Psycho-killer. Massacre madman. Gun-rampage maniac… how would you describe Derrick Bird? The words chosen by headline writers were like these – all words of “other”, as we seek to dehumanise, to separate. Derrick Bird cannot be one of us, he must be different. Because the thought that humanity – our humanity – contains the capacity for his crimes is too scary a thought. With our name-calling that we learn at school and carry into adulthood we make a safe place around ourselves, moving people who scare or frighten us – mostly those we do not understand – away into ‘other’, where the bad people live. The same goes for John Venables, or suicide bombers, or anyone else whose crimes are simply too frightening to comprehend.
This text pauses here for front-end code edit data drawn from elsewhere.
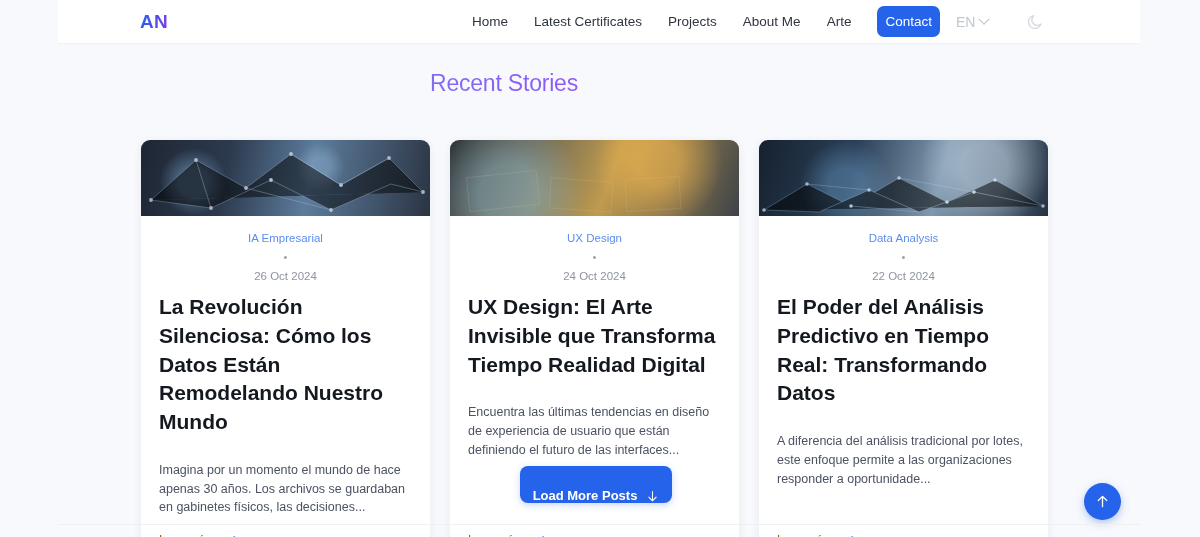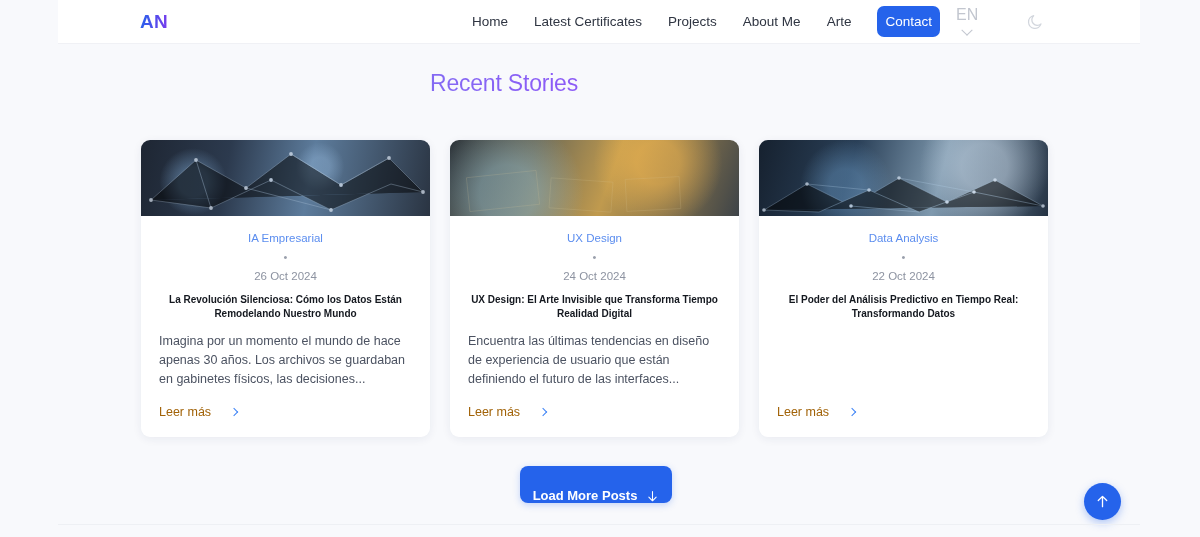--- a/index.html
+++ b/index.html
@@ -69,24 +69,23 @@
     font-family: inherit;
     white-space: nowrap;
   }
 
   .lang {
     position: absolute;
     left: 898px;
     display: flex;
     align-items: center;
     gap: 5px;
-    font-size: 16px;
+    font-size: 14px;
     color: #c2c6cf;
     cursor: pointer;
-    flex-direction: column;
   }
 
   .chev {
     width: 8px; height: 8px;
     border-right: 1.4px solid #c2c6cf;
     border-bottom: 1.4px solid #c2c6cf;
     transform: rotate(45deg) translate(-2px,-2px);
   }
 
   .moon {
@@ -180,26 +179,25 @@
     gap: 7px;
     font-size: 11.5px;
     margin-bottom: 11px;
     flex-direction: column;
   }
   .meta-cat { color: #5b8def; }
   .meta-dot { color: #9aa0ac; font-size: 11px; }
   .meta-date { color: #8d93a1; }
 
   .card-title {
-    font-size: 10px;
+    font-size: 21px;
     font-weight: bold;
     color: #14181f;
     line-height: 1.37;
-    margin-bottom: 12px;
-    text-align: center;
+    margin-bottom: 24px;
   }
 
   .card-excerpt {
     font-size: 12.5px;
     color: #4b5261;
     line-height: 1.5;
     margin-bottom: 16px;
   }
 
   .read-more {
@@ -382,20 +380,21 @@
         </g>
       </svg>
     </div>
     <div class="card-body">
       <div class="meta">
         <span class="meta-cat">Data Analysis</span>
         <span class="meta-dot">•</span>
         <span class="meta-date">22 Oct 2024</span>
       </div>
       <h2 class="card-title">El Poder del Análisis Predictivo en Tiempo Real: Transformando Datos</h2>
+      <p class="card-excerpt">A diferencia del análisis tradicional por lotes, este enfoque permite a las organizaciones responder a oportunidade...</p>
       <a class="read-more">
         <span>Leer más</span>
         <span class="rm-chev"></span>
       </a>
     </div>
   </article>
 </div>
 
 <button class="load-more">
   <span>Load More Posts</span>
What if we were to do the opposite? What if, instead of pushing away into “the other” we were to embrace the side of our humanity that we find the hardest, the most ugly? Not to embrace the actions, the crimes, absolutely not. And not some “hate the sin love the sinner” cliché that still separates us from the evil we see and hear and fear. But to stand with and alongside humans in their evil, their depravity, their lostness and their pain. Look them in the eye because they are human, and so are we.
If we do this, we take to ourselves the world’s pain, which then leaves us unable to demonise, dehumanise, because we recognise it is part of us. It is within us. That we are all, at times, capable of terrible things. And most frighteningly, most scandalously, there is no hierarchy of terrible things. Derrick Bird is no worse a human than me. His crimes are far worse and the consequences of his actions are far worse. Of course. But as a human, a human capable of being loved, he is no worse. In the classic scale of human comparison from Mother Teresa to Hitler, there is only one line, and all of us are on the wrong side of it.
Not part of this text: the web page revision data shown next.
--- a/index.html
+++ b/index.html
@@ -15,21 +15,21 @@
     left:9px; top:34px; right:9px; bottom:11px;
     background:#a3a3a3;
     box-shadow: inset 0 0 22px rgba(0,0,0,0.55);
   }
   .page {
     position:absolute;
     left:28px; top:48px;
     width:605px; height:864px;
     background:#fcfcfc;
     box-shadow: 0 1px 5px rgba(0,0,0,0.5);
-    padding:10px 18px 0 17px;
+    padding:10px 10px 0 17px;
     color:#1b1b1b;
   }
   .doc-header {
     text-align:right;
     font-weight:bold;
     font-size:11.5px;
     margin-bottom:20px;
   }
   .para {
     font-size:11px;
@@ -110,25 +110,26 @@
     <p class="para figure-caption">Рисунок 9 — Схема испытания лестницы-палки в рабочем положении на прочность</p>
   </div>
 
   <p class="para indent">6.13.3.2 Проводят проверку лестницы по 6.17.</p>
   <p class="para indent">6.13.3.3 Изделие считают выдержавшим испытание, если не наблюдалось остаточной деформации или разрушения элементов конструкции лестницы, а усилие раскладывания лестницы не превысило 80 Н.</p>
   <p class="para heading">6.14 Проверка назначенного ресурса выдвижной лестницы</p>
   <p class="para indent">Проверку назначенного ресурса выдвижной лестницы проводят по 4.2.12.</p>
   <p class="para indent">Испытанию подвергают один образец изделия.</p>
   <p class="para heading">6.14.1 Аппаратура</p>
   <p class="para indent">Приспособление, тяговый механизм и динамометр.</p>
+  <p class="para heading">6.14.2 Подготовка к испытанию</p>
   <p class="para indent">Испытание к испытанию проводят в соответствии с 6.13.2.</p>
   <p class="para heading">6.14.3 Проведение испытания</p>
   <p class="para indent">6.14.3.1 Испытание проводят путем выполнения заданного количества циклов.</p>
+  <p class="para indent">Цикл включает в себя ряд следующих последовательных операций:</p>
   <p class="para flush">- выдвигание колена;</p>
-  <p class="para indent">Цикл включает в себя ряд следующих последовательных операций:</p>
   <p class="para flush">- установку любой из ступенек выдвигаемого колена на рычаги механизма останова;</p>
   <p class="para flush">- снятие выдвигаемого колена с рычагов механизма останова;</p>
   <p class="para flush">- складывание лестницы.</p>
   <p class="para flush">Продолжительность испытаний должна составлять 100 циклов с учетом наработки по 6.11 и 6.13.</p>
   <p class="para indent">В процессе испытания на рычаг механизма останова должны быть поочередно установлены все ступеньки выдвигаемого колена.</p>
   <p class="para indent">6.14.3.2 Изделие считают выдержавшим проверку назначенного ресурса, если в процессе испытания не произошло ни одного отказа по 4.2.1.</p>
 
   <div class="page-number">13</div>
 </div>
To take on such pain and such evil and take it to ourselves, not pushing it away but embracing humanity in all its riches and darknesses, in all its goodness and all its evil is hard, so hard. It will not make us many friends. It will be misinterpreted. It will be mocked. It is far easier to name-call and look down on and distance ourselves from.
But could there be a model for us? Could there be a model for taking into oneself the pain and suffering of a world that is not actually wholly yours? Could there a model for taking onto oneself all of humanity in all its goodness and its horrors, not clutching perfect divinity like a child but giving wholly, fully; and in that process being led to death but coming through death and so rescuing, redeeming and recreating that humanity so that it no longer is driven to such extremes. Could it be that humanity – real humanity – is not lost forever but beautifully wonderfully restored?
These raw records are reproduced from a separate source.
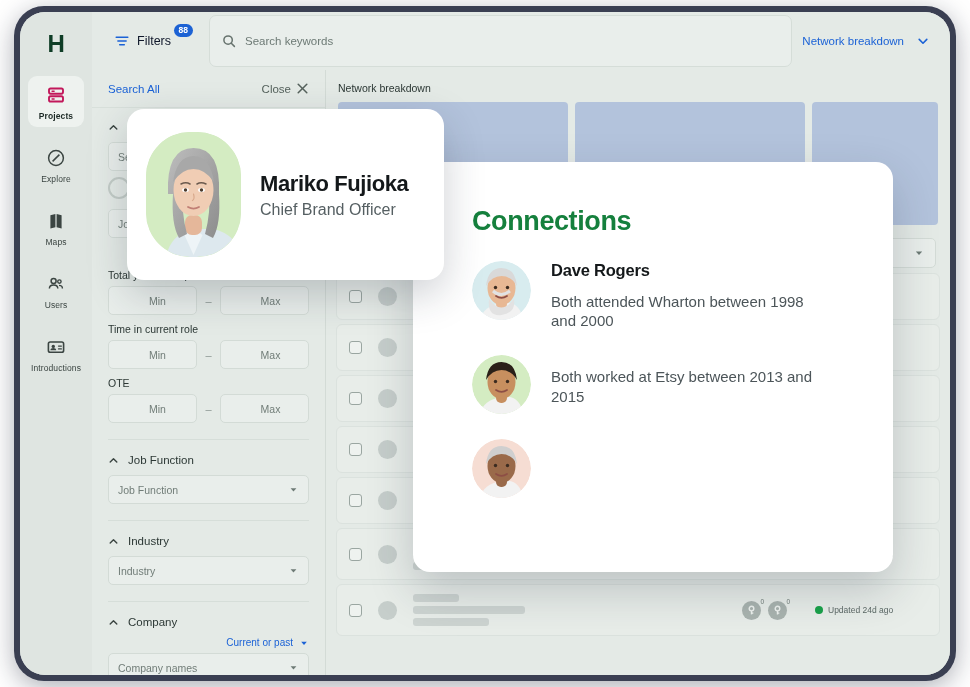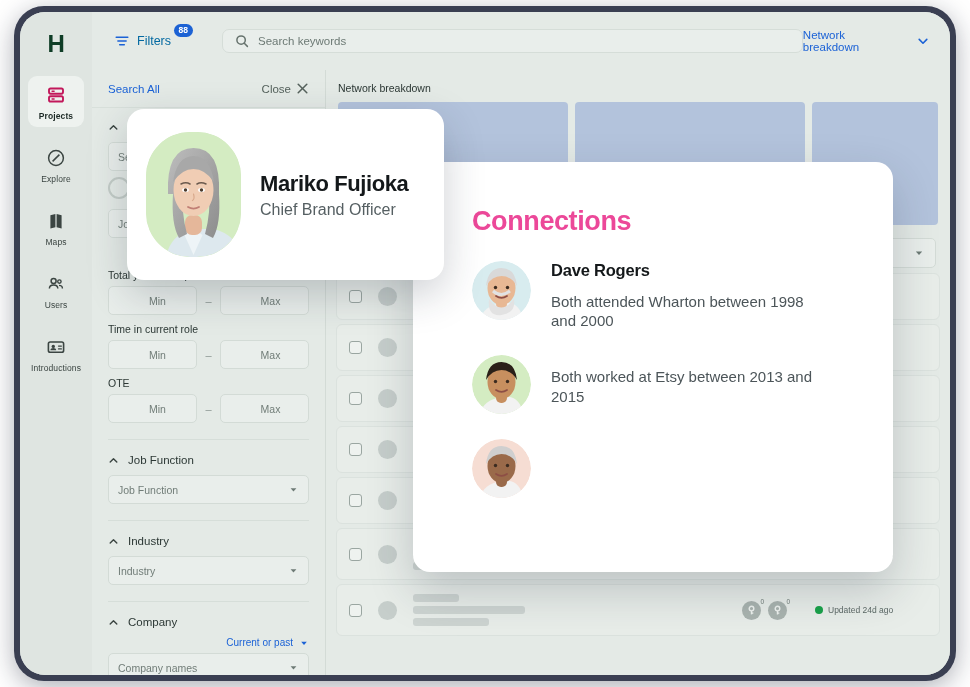--- a/index.html
+++ b/index.html
@@ -58,30 +58,30 @@
   #topbar {
     position: absolute; left: 72px; top: 0; right: 0; height: 58px;
     background: #e4eae6;
     display: flex; align-items: center; padding: 0 14px;
     z-index: 5;
   }
   .filters-btn {
     display:flex; align-items:center; gap:7px; cursor:pointer; position:relative;
     padding: 6px 8px;
   }
-  .filters-btn .txt { color:#0369a1; font-size: 12.5px; }
+  .filters-btn .txt { color:#0f172a; font-size: 12.5px; }
   .badge {
     position:absolute; top:-3px; right:-14px;
     background:#1c62d4; color:#fff; font-size:8.5px; font-weight:700;
     border-radius: 9px; padding: 1.5px 5px; line-height: 1.15;
     min-width: 18px; text-align:center;
   }
   .search-box {
-    flex: 0 1 auto; width: 583px; margin-left: 43px;
-    height: 24px; background:#e9eeeb; border:1px solid #d5ddd8; border-radius: 7px;
+    flex: 0 1 auto; width: 583px; margin-left: 30px;
+    height: 52px; background:#e9eeeb; border:1px solid #d5ddd8; border-radius: 7px;
     display:flex; align-items:center; gap:9px; padding: 7px 12px;
   }
   .search-box .ph { color:#6d7a75; font-size:11.5px; }
   .net-drop {
     margin-left:auto; display:flex; align-items:center; gap:12px; cursor:pointer;
     padding-right: 6px;
   }
   .net-drop .txt { color:#1b62d6; font-size:11.5px; }
 
   
@@ -171,21 +171,21 @@
   }
   .pc-name { font-size:22px; font-weight:700; color:#14181a; letter-spacing:-.4px; }
   .pc-role { font-size:16px; color:#555f62; margin-top:4px; }
 
   #connections-card {
     position:absolute; left:393px; top:150px; width:480px; height:410px;
     background:#fff; border-radius:17px; z-index: 18;
     box-shadow: 0 18px 46px rgba(30,40,60,.22);
     padding: 44px 0 0 59px;
   }
-  .conn-title { font-size:27px; font-weight:700; color:#ec4899; letter-spacing:-.4px; }
+  .conn-title { font-size:27px; font-weight:700; color:#15803d; letter-spacing:-.4px; }
   .conn-list { margin-top: 24px; display:flex; flex-direction:column; gap: 25px; }
   .conn-item { display:flex; gap:20px; align-items:flex-start; }
   .conn-av { width:59px; height:59px; border-radius:50%; flex:none; overflow:hidden; position:relative; }
   .conn-name { font-size:16.5px; font-weight:700; color:#14181a; letter-spacing:-.2px; }
   .conn-desc { font-size:15px; color:#4c5559; line-height:1.28; margin-top:12px; max-width:266px; }
 
   svg { display:block; }
 </style>
 </head>
 <body>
And if so, might we be able to follow that model? We are not God, of course; but we are holy. So, do we choose to take that holiness and make it separate, lock it in a church, join in the name-calling and feel better that we are not so bad; or do we not clutch our holiness to ourselves but throw it amongst that which is not holy and see what happens? To paraphrase Jackie Pullinger, most Christians have hard hearts and soft feet; surely it is better to have soft hearts and hard feet.
May we not clutch our holiness to ourselves but be soft of heart and tough of feet as we walk the road with people who do the most terrible things.